### TO DO
Your answer must be an exact transcription of every record below, with the pictures omitted.

### RECORDS PROVIDED
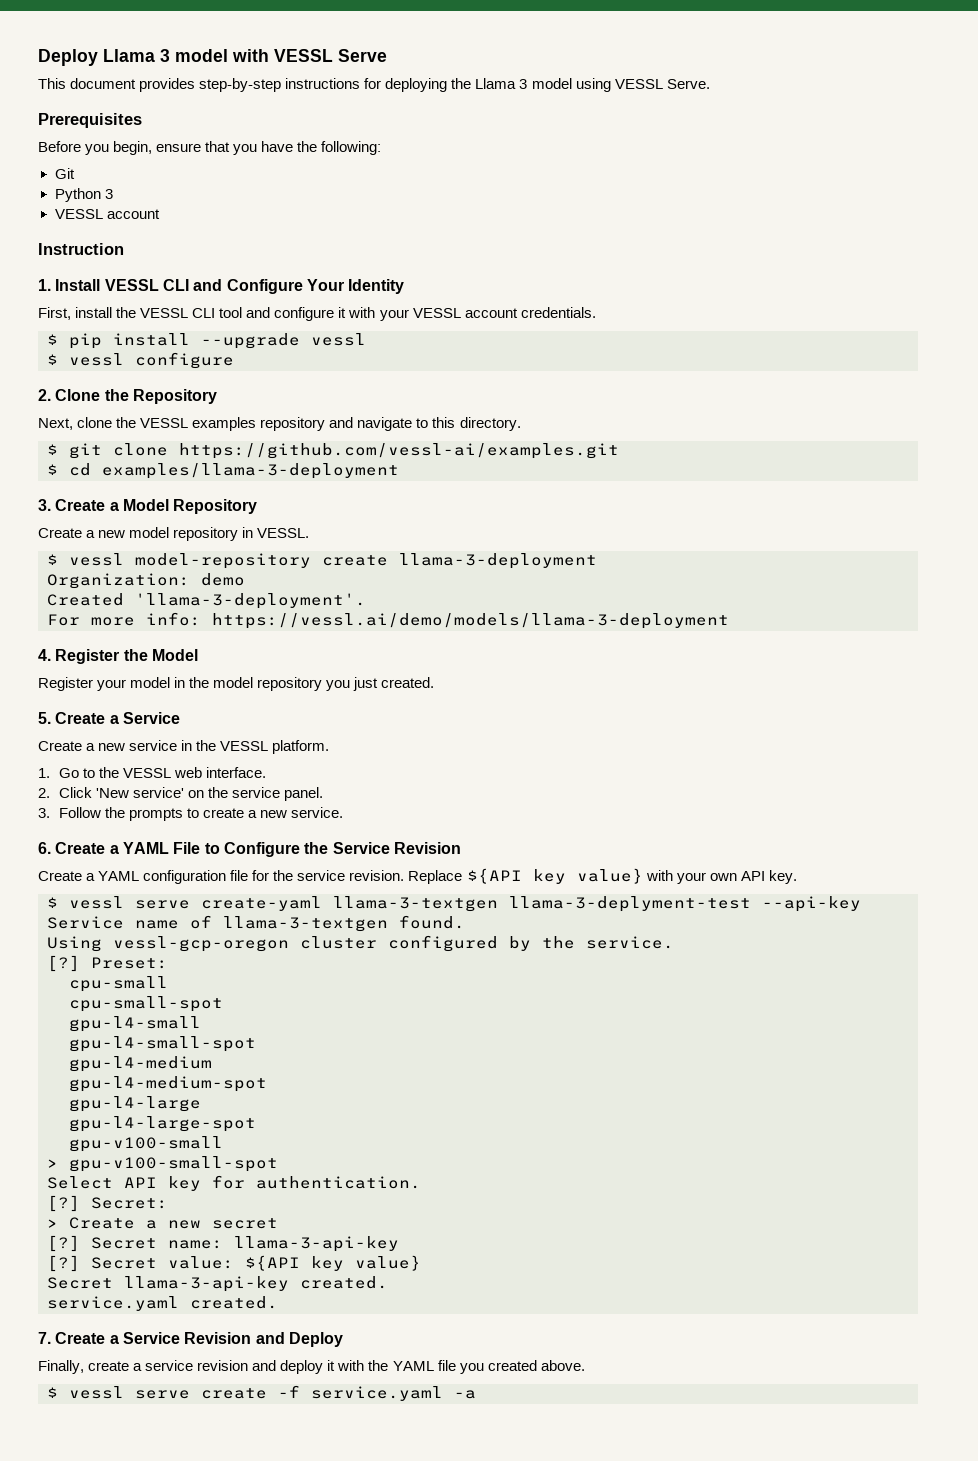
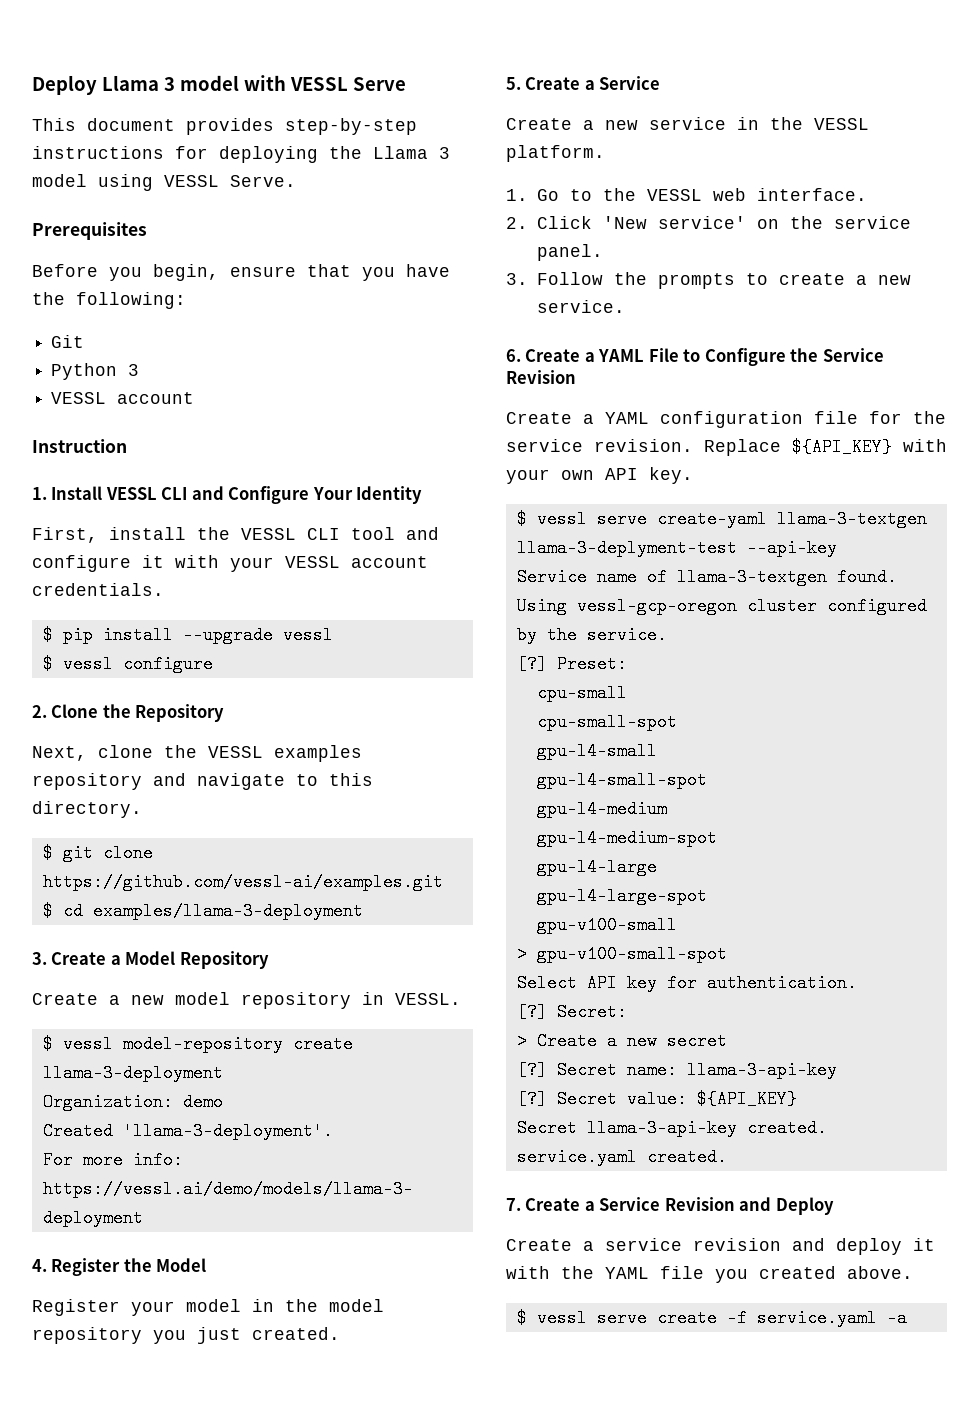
- Replace ${API key value} with your own API key.
+ Replace ${API_KEY} with your own API key.
- Secret value: ${API key value}
+ Secret value: ${API_KEY}
- Finally, create a service revision and deploy it with the YAML file you created above.
+ Create a service revision and deploy it with the YAML file you created above.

### TASK SOLUTION
- Replace ${API key value} with your own API key.
+ Replace ${API_KEY} with your own API key.
- Secret value: ${API key value}
+ Secret value: ${API_KEY}
- Finally, create a service revision and deploy it with the YAML file you created above.
+ Create a service revision and deploy it with the YAML file you created above.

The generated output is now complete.